Между тем Дрожина привели в сознание. Не смея глаз поднять на людей от жгучего чувства стыда и оскорбленного самолюбия, он как-то стесненно, неловко сел на первую койку, словно бы ощущая устремленные на него взоры всей камеры, и мрачно задумался.
Этот человек, стоически переносивший на своей спине удары палача и еще накануне искренно похвалявшийся неестественной любовью к плети, удовольствием при процессе полосования своего собственного мяса, – сегодня в глазах тридцати товарищей упал в обморок от пожатия руки. Но… обессилило его не столько чувство страшной и совсем еще неведомой доселе боли, сколько невозможность сломить своего противника, обессилило сознание нравственного превосходства этого противника, сознание потери своего первенства, значения и влияния на своих товарищей. Вот чего не вынесла закаленная душа старого жигана! Коса нашла на камень – и камень сломил ее.

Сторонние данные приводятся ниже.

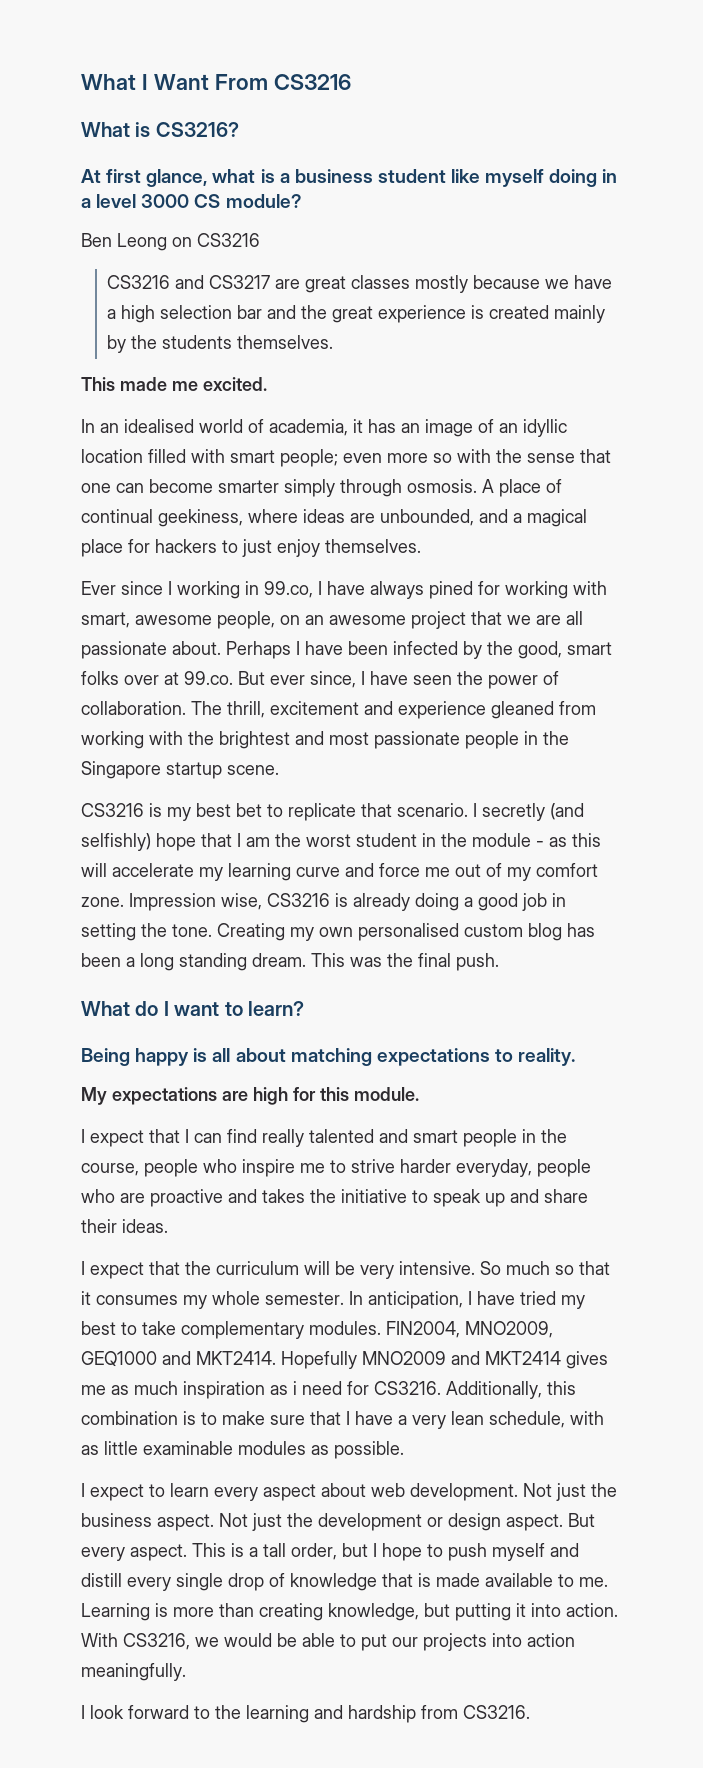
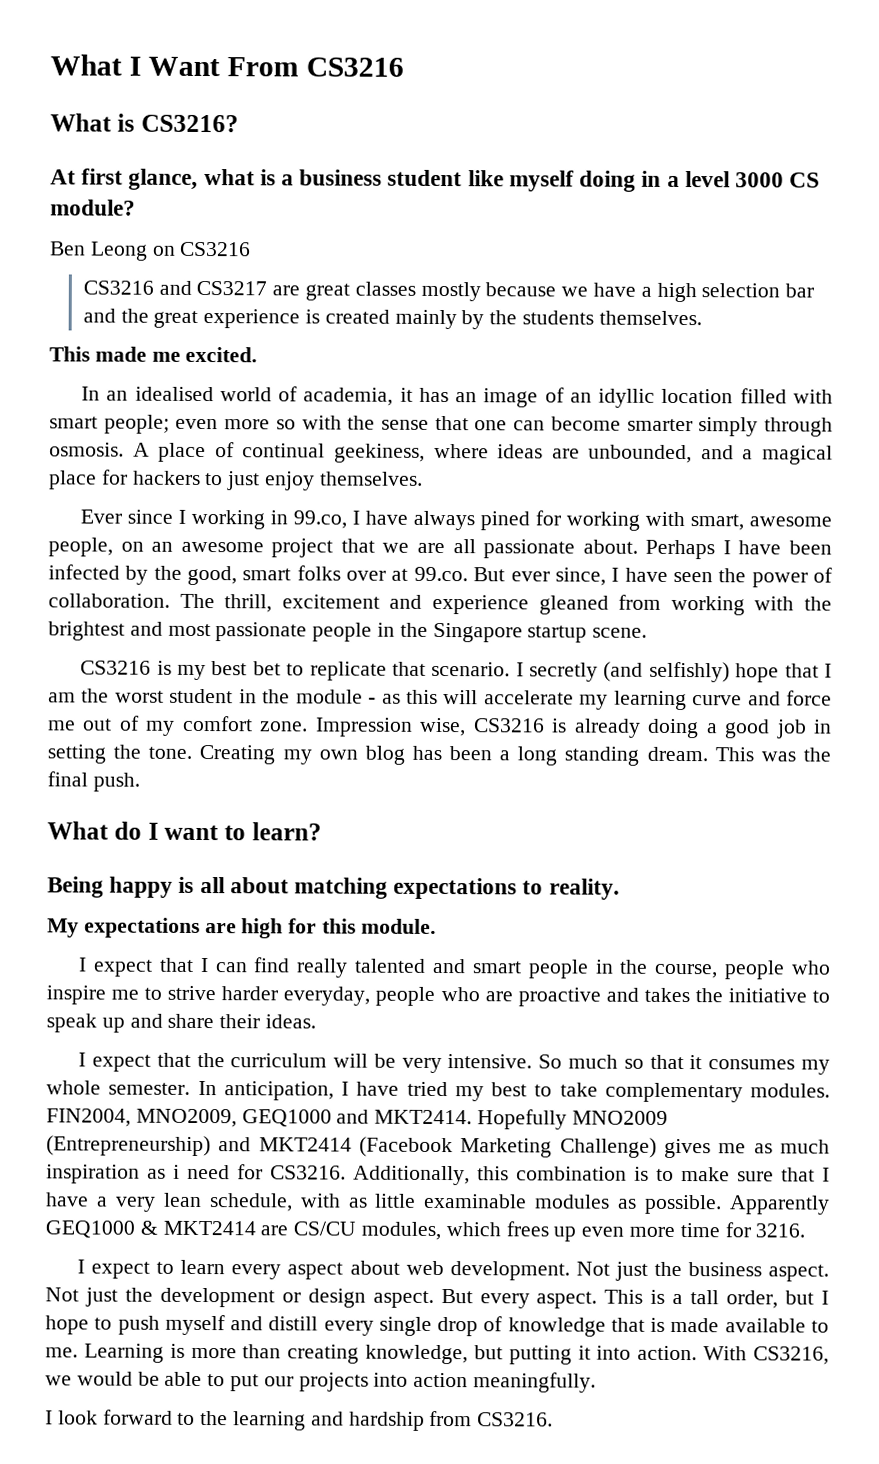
- Creating my own personalised custom blog has been a long standing dream.
+ Creating my own blog has been a long standing dream.
- Hopefully MNO2009 and MKT2414 gives me as much inspiration as i need for CS3216.
+ Hopefully MNO2009 (Entrepreneurship) and MKT2414 (Facebook Marketing Challenge) gives me as much inspiration as i need for CS3216.
+ Apparently GEQ1000 & MKT2414 are CS/CU modules, which frees up even more time for 3216.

– Ох, кабы топор!.. – с глубокой, тоскливой горестью, глухо и словно бы сам с собою заговорил понурый Дрожин. – Взять бы мне теперь эту самую руку да и отхватить по локоть!.. Не выдержала, проклятая, – выдала старика… Сведите, братцы, в больницу: неможется. А не то – пожальтесь лучше на меня приставнику, хоть за буйство, примерно, – пущай меня в карцыю запрут.
Дрожину невыносимо тяжело было оставаться на глазах товарищей, свидетелей его поражения, – хотелось замкнуться наедине, с самим собою, чтобы не видеть лица человеческого, пока не перегорит это чувство стыда, пока не угомонится уязвленное и униженное самолюбие – а угомонится оно, верно, не скоро.
– Пойдем, что ли, я сведу тебя, – подошел к нему Сизой.
Дрожин поднялся медленно, тяжело, как человек, подавленный исключительно своим глубоко-горьким чувством, и, не подымая глаз, обратился ко всей камере?